Memang di Indonesia, istilah qori’
itu sering kita dengar. Biasanya kalau ada acara warga di kampung-kampung, ada
seseorang yang disebut qori’ itu. Biasanya qori’ itu orang yang membaca
ayat-ayat Qur’an dengan nyaring, meliuk-liuk, dan seterusnya yang sangat
terkait dengan nada. Jujur, saya termasuk yang suka mendengarnya. Bahkan, waktu
KKN (Kuliah Kerja Nyata) dulu saya juga pernah tampil di depan umum. Hehe.
OK. Menurut saya, Qur’an dibaca
dengan cara seperti itu, itu boleh-boleh saja. Itu bagian dari al-asyyaa’
(budaya) yang asalnya memang boleh-boleh saja. Kaidah Ushul Fikih-nya begini:
“Asal dari budaya, itu boleh. Sampai ada dalil yang melarang.” Budaya apa pun
itu memang boleh. Asalkan tidak bertentangan dengan dalil-dalil Islam yang
kokoh. Ingat, dalil itu bertingkat. Pertama, Qur’an. Kedua Hadis sahih. Terus,
Ijma’, dan Qiyas (analogi). Qur’an menjadi penguji dari semua dalil itu.
Catatan pentingnya adalah jangan
sampai pembacaan Qur’an yang indah, itu memalingkan kita dari fungsi utama
Qur’an: sebagai petunjuk! Jangan sampai di antara kita misalnya ada yang bertitel
qori’, juga panitia, itu malah memalingkan dan menjauhkan umat dari fungsi
pertama dan utama Qur’an yang sebagai petunjuk itu. Justru sebaliknya, Qur’an
dibaca indah itu, supaya umat semakin dekat dengan fungsi utama Qur’an itu.
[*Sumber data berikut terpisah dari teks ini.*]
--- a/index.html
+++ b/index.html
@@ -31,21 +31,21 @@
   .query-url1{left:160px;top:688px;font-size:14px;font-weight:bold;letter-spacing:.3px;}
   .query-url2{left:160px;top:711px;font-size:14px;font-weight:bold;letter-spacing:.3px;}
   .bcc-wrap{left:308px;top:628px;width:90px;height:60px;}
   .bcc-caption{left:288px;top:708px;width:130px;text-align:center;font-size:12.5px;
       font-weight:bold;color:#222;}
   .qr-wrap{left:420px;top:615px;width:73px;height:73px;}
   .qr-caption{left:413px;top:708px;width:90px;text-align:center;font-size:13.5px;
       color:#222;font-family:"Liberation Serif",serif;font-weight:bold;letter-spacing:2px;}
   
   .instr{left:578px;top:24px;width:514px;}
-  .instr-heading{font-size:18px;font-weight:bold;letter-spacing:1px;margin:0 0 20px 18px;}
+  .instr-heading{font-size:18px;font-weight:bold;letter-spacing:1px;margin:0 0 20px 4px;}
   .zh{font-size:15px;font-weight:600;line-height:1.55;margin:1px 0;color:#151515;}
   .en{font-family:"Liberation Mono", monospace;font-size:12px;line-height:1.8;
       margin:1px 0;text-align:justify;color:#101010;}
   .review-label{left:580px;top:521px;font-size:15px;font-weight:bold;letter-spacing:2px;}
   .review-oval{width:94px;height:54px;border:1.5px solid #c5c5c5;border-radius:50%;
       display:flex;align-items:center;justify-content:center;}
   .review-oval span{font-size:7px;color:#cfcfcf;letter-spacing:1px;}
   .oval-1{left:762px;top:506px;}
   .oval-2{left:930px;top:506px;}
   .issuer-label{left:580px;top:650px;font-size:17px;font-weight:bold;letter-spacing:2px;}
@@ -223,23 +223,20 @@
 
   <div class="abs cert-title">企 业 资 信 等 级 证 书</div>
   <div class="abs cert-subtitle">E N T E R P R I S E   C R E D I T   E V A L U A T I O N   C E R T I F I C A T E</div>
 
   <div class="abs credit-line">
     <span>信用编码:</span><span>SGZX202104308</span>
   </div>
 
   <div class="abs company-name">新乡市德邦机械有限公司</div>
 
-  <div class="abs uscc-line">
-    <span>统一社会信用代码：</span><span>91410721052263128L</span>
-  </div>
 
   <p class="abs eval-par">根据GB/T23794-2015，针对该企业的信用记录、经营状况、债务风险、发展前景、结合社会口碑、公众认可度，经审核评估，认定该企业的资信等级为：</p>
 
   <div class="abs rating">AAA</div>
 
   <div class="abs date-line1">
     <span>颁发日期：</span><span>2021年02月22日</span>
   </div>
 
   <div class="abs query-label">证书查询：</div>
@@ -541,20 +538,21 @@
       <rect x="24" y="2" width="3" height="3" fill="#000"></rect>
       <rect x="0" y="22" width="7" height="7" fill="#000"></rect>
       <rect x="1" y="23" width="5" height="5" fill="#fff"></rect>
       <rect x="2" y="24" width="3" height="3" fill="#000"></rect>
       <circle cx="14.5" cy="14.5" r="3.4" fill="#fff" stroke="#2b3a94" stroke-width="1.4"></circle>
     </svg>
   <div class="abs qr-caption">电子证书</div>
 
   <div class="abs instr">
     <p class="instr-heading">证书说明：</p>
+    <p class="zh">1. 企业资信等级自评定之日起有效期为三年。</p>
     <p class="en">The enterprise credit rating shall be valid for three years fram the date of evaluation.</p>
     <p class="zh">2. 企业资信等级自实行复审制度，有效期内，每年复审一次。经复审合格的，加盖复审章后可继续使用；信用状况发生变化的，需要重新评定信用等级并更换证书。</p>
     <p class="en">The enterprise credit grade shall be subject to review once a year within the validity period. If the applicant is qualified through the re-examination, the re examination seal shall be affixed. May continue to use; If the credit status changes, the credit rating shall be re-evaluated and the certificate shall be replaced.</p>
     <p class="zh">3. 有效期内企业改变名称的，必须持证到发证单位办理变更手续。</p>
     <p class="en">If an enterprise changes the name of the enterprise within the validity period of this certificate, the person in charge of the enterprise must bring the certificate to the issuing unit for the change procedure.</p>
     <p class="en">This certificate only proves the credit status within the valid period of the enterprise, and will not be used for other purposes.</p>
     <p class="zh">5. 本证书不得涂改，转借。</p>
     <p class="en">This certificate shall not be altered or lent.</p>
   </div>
Jadi qori’ dan panitia, mestinya mendekatkan umat. Bukan memalingkan dan
apalagi menjauhkan.
QS. Al-Baqarah[2]: 2 & 185
ذَٰلِكَ الْكِتَابُ لَا
رَيْبَ ۛ فِيهِ ۛ هُدًى لِلْمُتَّقِينَ
Kitab (Al Qur’an) ini tidak ada
keraguan padanya. MENJADI PETUNJUK bagi mereka yang bertaqwa.
شَهْرُ رَمَضَانَ الَّذِي
أُنْزِلَ فِيهِ الْقُرْآنُ هُدًى لِلنَّاسِ وَبَيِّنَاتٍ مِنَ الْهُدَىٰ
وَالْفُرْقَانِ ۚ
(Beberapa hari yang ditentukan itu
ialah) bulan Ramadhan, bulan yang di dalamnya diturunkan (permulaan) Al Qur’an SEBAGAI
PETUNJUK bagi manusia dan PENJELASAN-PENJELASAN MENGENAI PETUNJUK ITU serta PEMBEDA
(antara yang benar dan yang salah).
Qoori’ itu adalah
subjek (ism faa’il) dari qoro’a. Jadi kalau qoro’a, itu
kata kerjanya (fi’I—verb). Maka qoori’ itu adalah nama
untuk orang yang melakukannya. Pelakunya. Betuk plural (jamak) qoori’
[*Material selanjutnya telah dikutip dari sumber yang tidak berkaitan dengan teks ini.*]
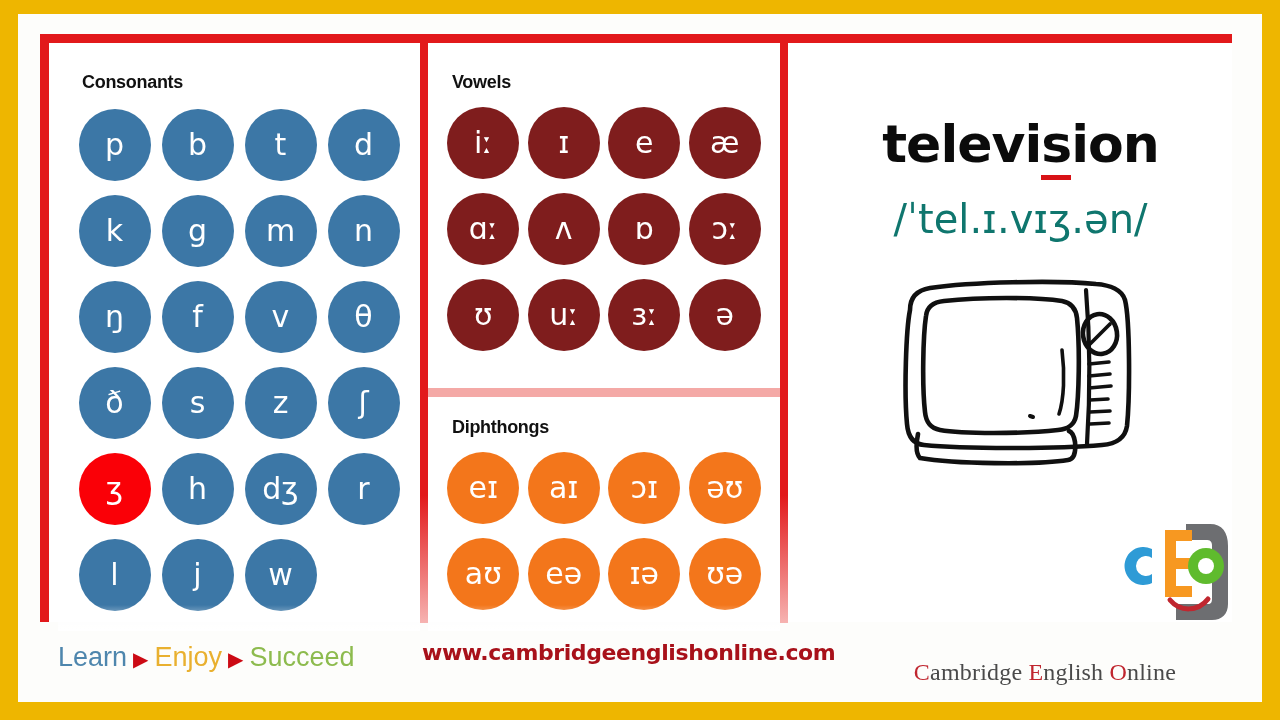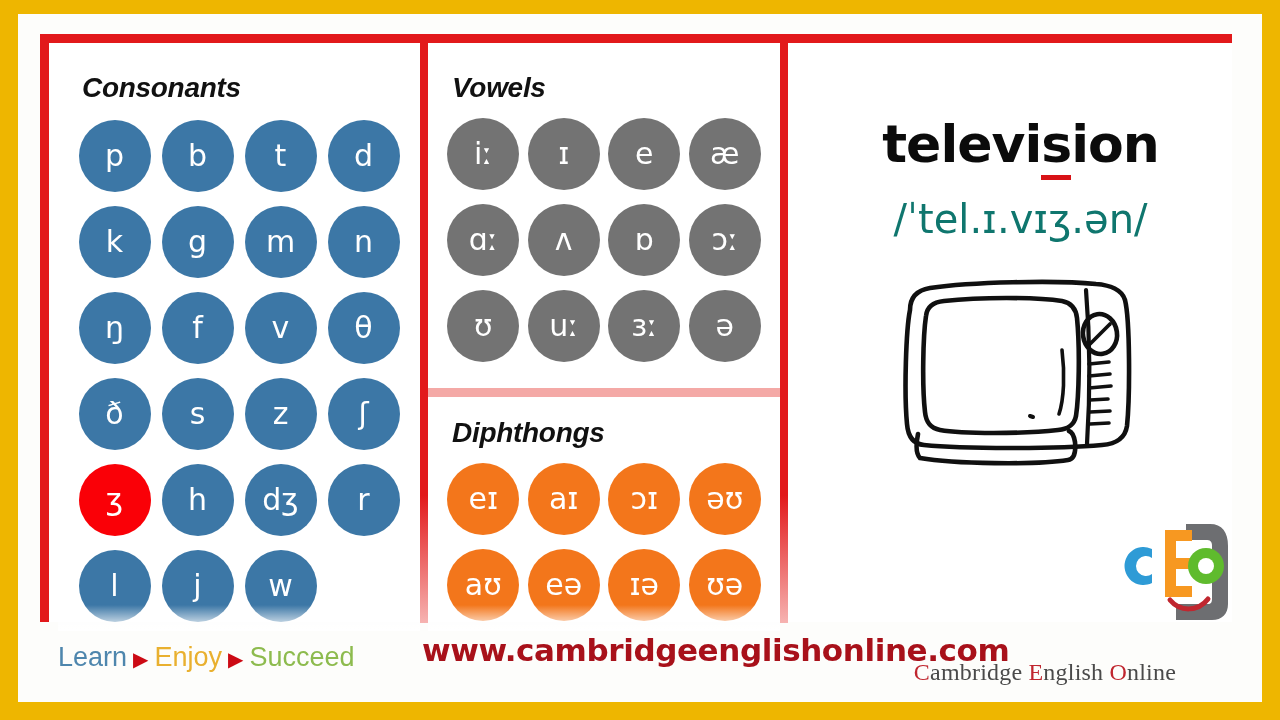--- a/index.html
+++ b/index.html
@@ -75,26 +75,25 @@
   }
 
   
   .panel { position: absolute; box-sizing: border-box; }
   .panel-consonants { left: 9px;   top: 9px;  width: 362px; height: 579px; }
   .panel-vowels     { left: 379px; top: 9px;  width: 352px; height: 336px; }
   .panel-diph       { left: 379px; top: 354px;width: 352px; height: 234px; }
   .panel-word       { left: 739px; top: 9px;  width: 444px; height: 579px; }
 
   .panel-title {
-    font-size: 28px;
+    font-size: 18px;
     font-weight: bold;
     color: #111111;
     letter-spacing: -0.3px;
     padding: 20px 0 0 24px;
-    font-style: italic;
   }
   .panel-vowels .panel-title,
   .panel-diph .panel-title { }
 
   
   .grid {
     display: grid;
     grid-template-columns: repeat(4, 1fr);
     padding: 14px 18px 0 18px;
     box-sizing: border-box;
@@ -111,21 +110,21 @@
     align-items: center;
     justify-content: center;
     color: #ffffff;
     font-size: 30px;
     line-height: 1;
     font-family: "DejaVu Sans", sans-serif;
     margin: 0 auto;
     user-select: none;
   }
   .sym.c-blue   { background: #3c77a6; }
-  .sym.c-green  { background: #737373; }
+  .sym.c-green  { background: #7f1d1d; }
   .sym.c-orange { background: #f3761b; }
   .sym.c-red    { background: #fa0007; }
 
   
   .word-wrap { text-align: center; padding-top: 62px; padding-left: 21px; }
   .headword {
     font-size: 52px;
     font-weight: bold;
     color: #0b0b0b;
     letter-spacing: -1px;
@@ -166,22 +165,22 @@
     white-space: nowrap;
   }
   .tg-learn   { color: #4e86ad; }
   .tg-enjoy   { color: #e9b02f; }
   .tg-succeed { color: #8dbb4e; }
   .tg-arrow   { color: #cc0a14; font-size: 20px; padding: 0 6px; }
 
   .site-url {
     position: absolute;
     left: 382px;
-    top: 2px;
-    font-size: 31px;
+    top: 10px;
+    font-size: 22px;
     font-weight: bold;
     color: #a8111a;
     letter-spacing: -0.4px;
     font-family: "DejaVu Sans", sans-serif;
     white-space: nowrap;
   }
 
   .brand {
     position: absolute;
     right: 6px;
adalah qurroo’. Yang secara sekilas berarti pembaca.
Di depan sudah diceritakan panjang
lebar, bahwa makna membaca yang menggunakan kata qoro’a, itu selalu
terkait dengan proses pemahaman. Tidak cukup hanya dibaca saja. Tak terkecuali
untuk ayat di bawah ini. Membacakan kepada masyarakat atau umat, itu berarti
ada upaya membuat mereka paham. Bukan hanya menghibur mereka dengan indahnya
suara dan nada.
QS.Al-Isra’[17]: 106
وَقُرْآنًا فَرَقْنَاهُ
لِتَقْرَأَهُ عَلَى النَّاسِ عَلَىٰ مُكْثٍ وَنَزَّلْنَاهُ تَنْزِيلًا
Dan Al Qur’an itu telah Kami
turunkan dengan berangsur-angsur AGAR KAMU MEMBACAKANNYA PERLAHAN-LAHAN KEPADA
MANUSIA. Dan Kami menurunkannya bagian demi bagian.
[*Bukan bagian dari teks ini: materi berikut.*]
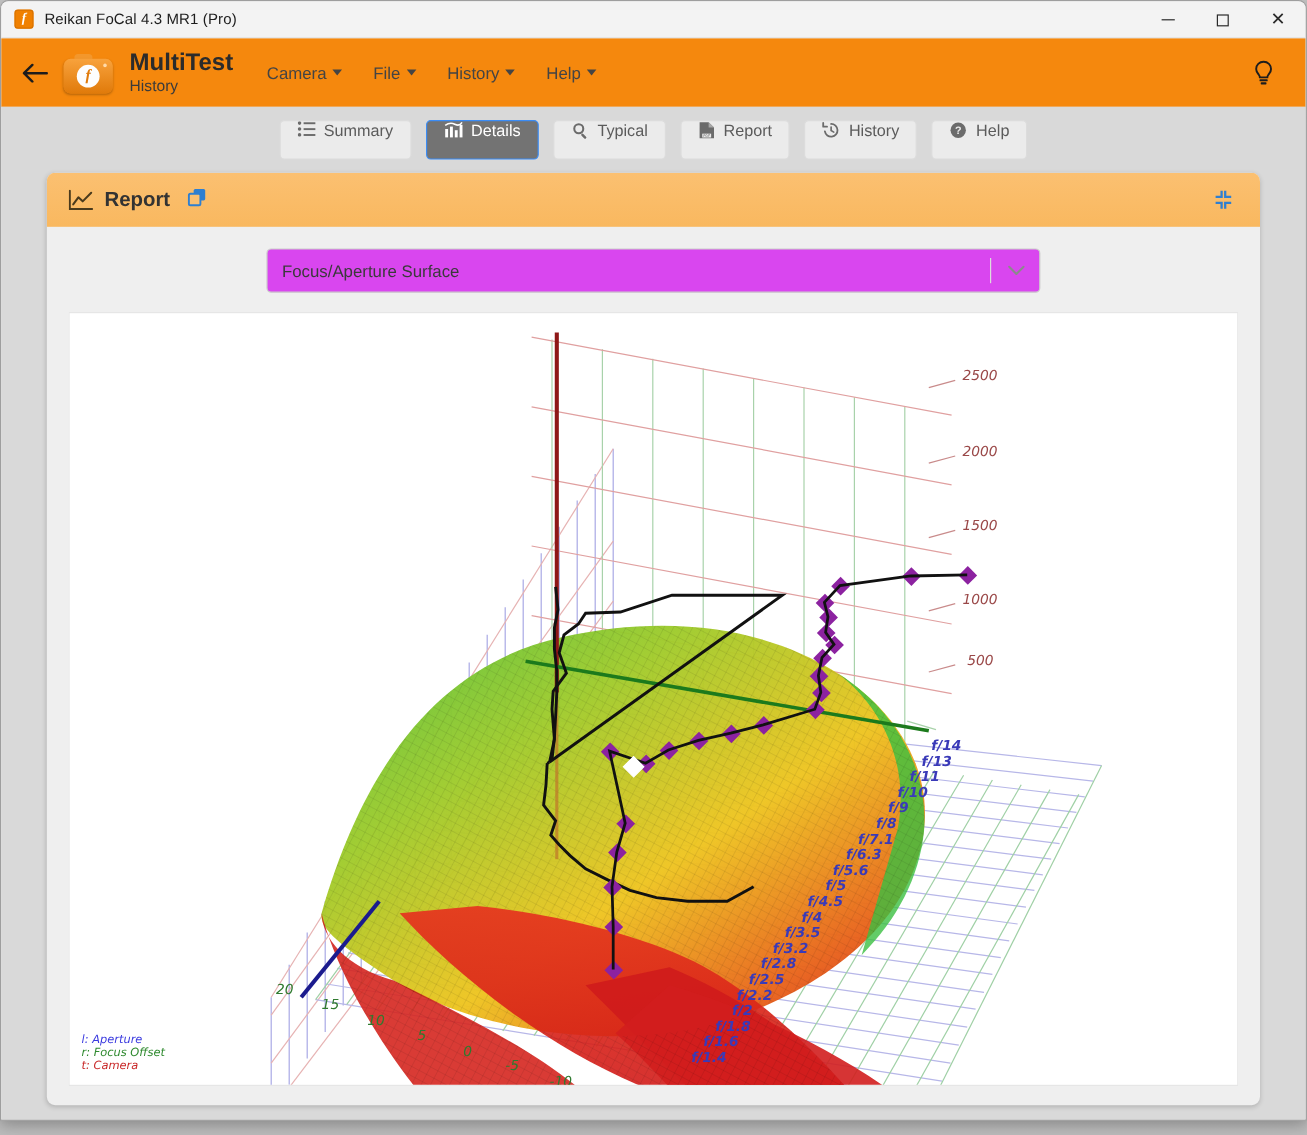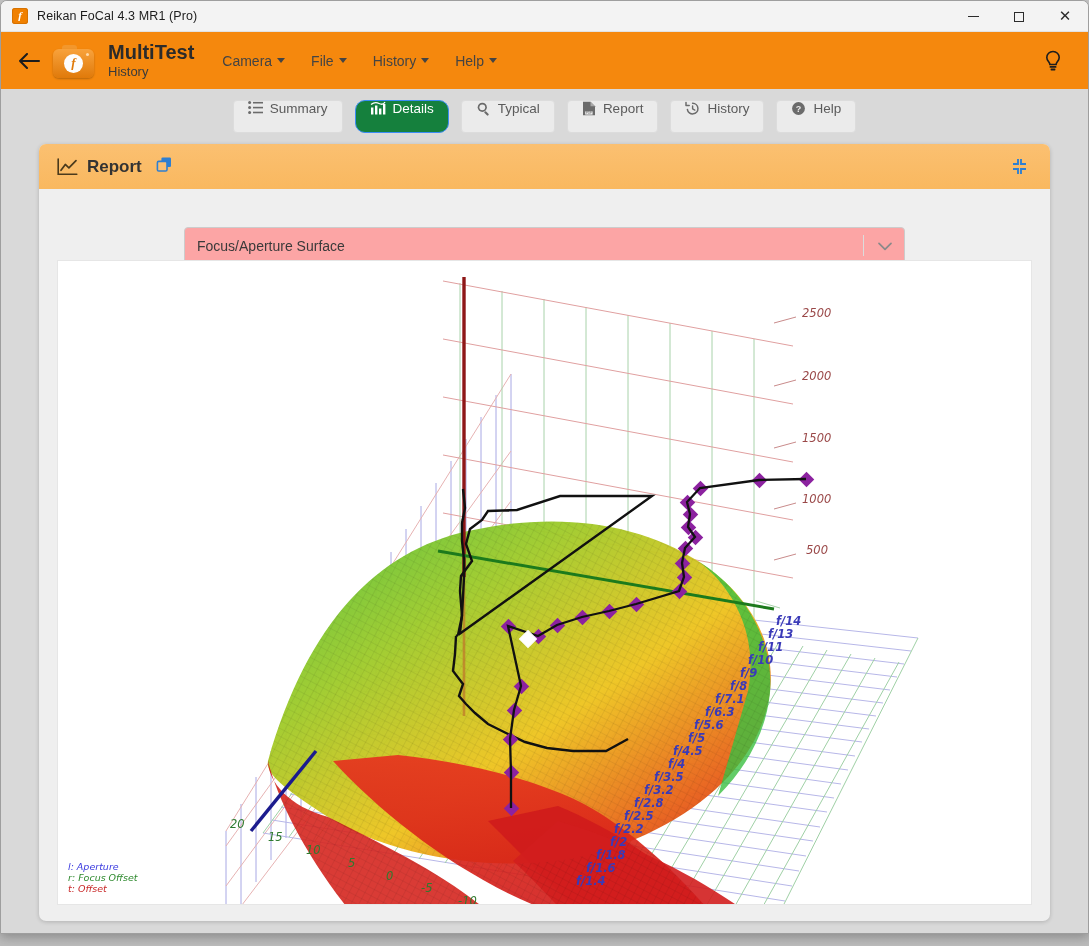--- a/index.html
+++ b/index.html
@@ -115,21 +115,21 @@
   .tabbar {
     height: 48px; display: flex; align-items: center; justify-content: center; gap: 12px;
     padding-top: 7px;
   }
   .tab {
     height: 33px; padding: 0 14px; border-radius: 4px;
     background: #ebebeb; color: #5b5b5b;
     display: flex; gap: 7px;
     font-size: 13.5px; border: 1px solid #dcdcdc;
   }
-  .tab.active { background: #15803d; color: #fff; border-color: #3b8cf5; border-radius: 10px; }
+  .tab.active { background: #737373; color: #fff; border-color: #3b8cf5; }
   .tab svg { display: block; }
 
   
   .card {
     position: absolute; left: 38px; right: 38px; top: 55px; bottom: 12px;
     background: #efefef; border-radius: 7px;
     box-shadow: 0 1px 4px rgba(0,0,0,.18);
     overflow: hidden;
   }
   .card-head {
@@ -140,22 +140,22 @@
   }
   .card-head .title {
     font-size: 17px; font-weight: bold; color: #333; margin-left: 9px;
   }
   .copy-ico { margin-left: 14px; }
   .collapse-ico { position: absolute; right: 22px; top: 14px; }
 
   .card-body { position: absolute; left: 0; right: 0; top: 45px; bottom: 0; padding: 14px 18px 16px 18px; }
 
   .select-wrap {
-    width: 721px; height: 37px; margin: 24px auto 0 auto;
-    background: #fca5a5; border: 1px solid #ccc; border-radius: 4px;
+    width: 645px; height: 37px; margin: 4px auto 0 auto;
+    background: #d946ef; border: 1px solid #ccc; border-radius: 4px;
     display: flex; align-items: center; position: relative;
   }
   .select-val { font-size: 14px; color: #3a3a3a; padding-left: 12px; }
   .select-sep { position: absolute; right: 40px; top: 7px; bottom: 7px; width: 1px; background: #dcdcdc; }
   .select-arrow { position: absolute; right: 12px; top: 50%; transform: translateY(-50%); }
 
   .plot {
     position: absolute; left: 18px; right: 18px; top: 71px; bottom: 16px;
     background: #fff; border: 1px solid #e6e6e6;
     overflow: hidden;
@@ -604,21 +604,21 @@
                 <text x="363" y="631">-5</text>
                 <text x="400" y="644">-10</text>
                 <text x="442" y="652">-15</text>
                 <text x="482" y="660">-20</text>
               </g>
             </svg>
 
             <div class="legend">
               <div class="l">l: Aperture</div>
               <div class="r">r: Focus Offset</div>
-              <div class="t">t: Offset</div>
+              <div class="t">t: Camera</div>
             </div>
           </div>
 
         </div>
       </div>
     </div>
   </div>
 </div>
 
 </body></html>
Yang membaca paham. Yang mendengar
juga paham. Barulah dari kepahaman, baik yang membaca dan yang dibacakan
(pendengar), itu buahnya adalah ketakwaan. Nurut kepada informasi Qur’an. Jika
isinya larangan, maka tidak dilakukan. Jika isinya perintah atau anjuran, maka
dilakukan.
QS. Al-Zumar[39]: 28
قُرْآنًا عَرَبِيًّا غَيْرَ
ذِي عِوَجٍ لَعَلَّهُمْ يَتَّقُونَ
(Ialah) AL QUR’AN DALAM BAHASA ARAB
yang tidak ada kebengkokan (di dalamnya) SUPAYA MEREKA BERTAKWA.
Lebih tepatnya, istilah qori’ itu
adalah orang yang mengkaji Al Qur’an. Benar-benar ayat-ayat Qur’an yang
dibahas, dibicarakan, dipikirkan, direnungkan, diperhatikan, didiskusikan,
dimusyawarahkan, ditinjau dari beberapa sisinya, dari ilmu-ilmu bantunya, dan
seterusnya. Sampai diamalkan alias dipraktikkan dalam kehidupan nyata
sehari-hari.
QS. Al-Qomar[54]: 17
وَلَقَدْ يَسَّرْنَا
الْقُرْآنَ لِلذِّكْرِ فَهَلْ مِنْ مُدَّكِرٍ
Sesungguhnya telah Kami MUDAHKAN
Al-Qur’an untuk PELAJARAN. Adakah orang yang mengambil pelajaran?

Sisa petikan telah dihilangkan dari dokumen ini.